Records from a data collection:
================
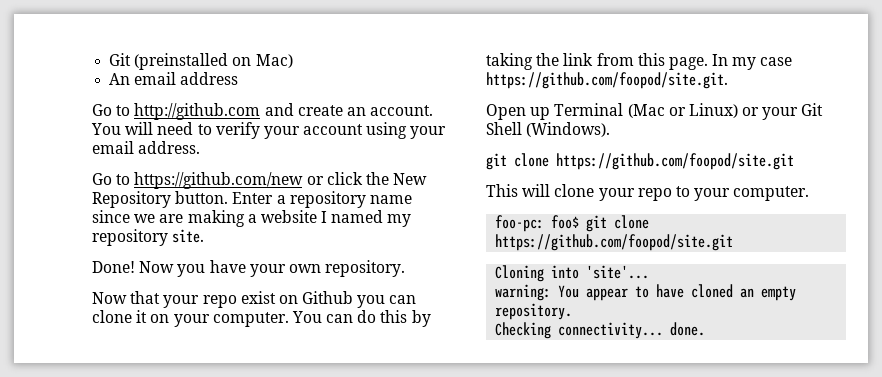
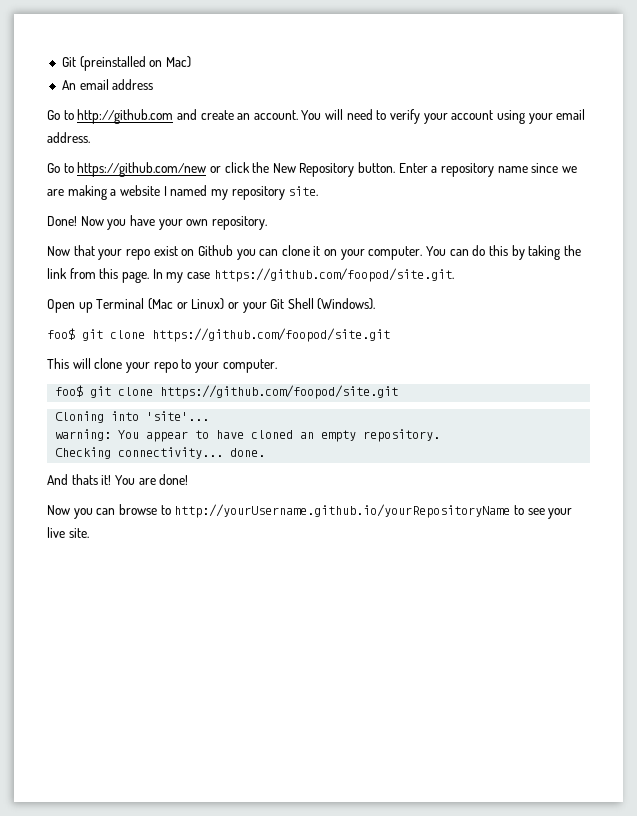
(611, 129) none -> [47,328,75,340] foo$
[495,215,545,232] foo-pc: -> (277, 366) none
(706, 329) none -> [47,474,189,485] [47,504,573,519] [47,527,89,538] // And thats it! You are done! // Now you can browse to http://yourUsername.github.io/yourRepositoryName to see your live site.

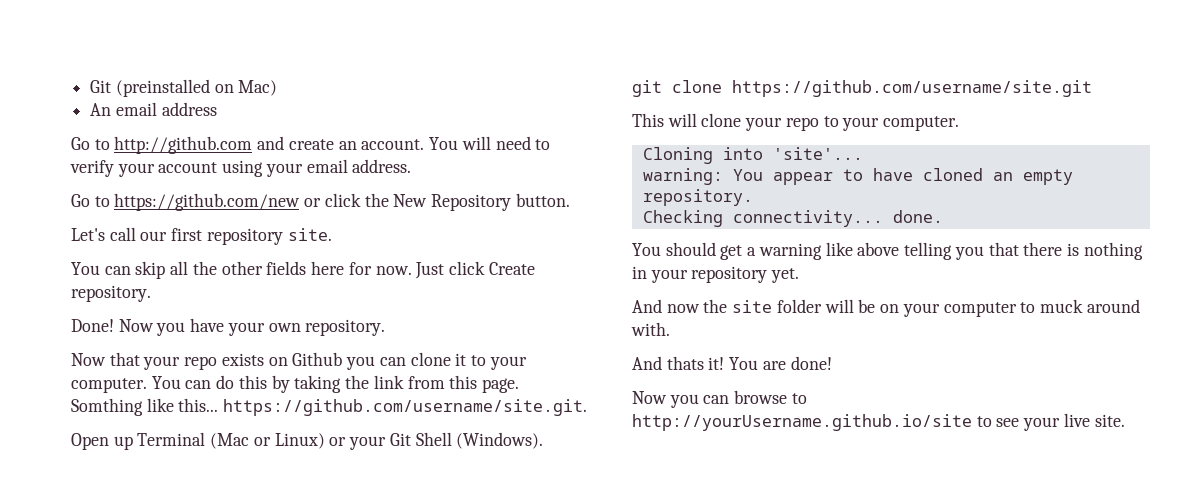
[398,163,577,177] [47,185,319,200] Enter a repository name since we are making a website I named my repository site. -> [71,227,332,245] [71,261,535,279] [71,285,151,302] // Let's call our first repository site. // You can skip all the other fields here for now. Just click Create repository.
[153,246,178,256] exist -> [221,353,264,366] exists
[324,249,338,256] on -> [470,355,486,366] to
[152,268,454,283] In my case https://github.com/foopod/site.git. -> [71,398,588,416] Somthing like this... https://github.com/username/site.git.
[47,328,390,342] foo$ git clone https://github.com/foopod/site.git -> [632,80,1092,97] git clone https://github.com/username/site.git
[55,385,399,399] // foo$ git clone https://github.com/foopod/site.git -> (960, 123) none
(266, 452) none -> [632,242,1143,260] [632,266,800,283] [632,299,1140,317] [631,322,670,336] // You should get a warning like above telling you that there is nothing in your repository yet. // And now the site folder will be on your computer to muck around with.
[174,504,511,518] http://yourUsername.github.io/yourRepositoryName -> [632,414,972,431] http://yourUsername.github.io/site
================
**Problem details**
State the count of lines in the data holding the word "clone", adding nothing to it.

**Your solution**
2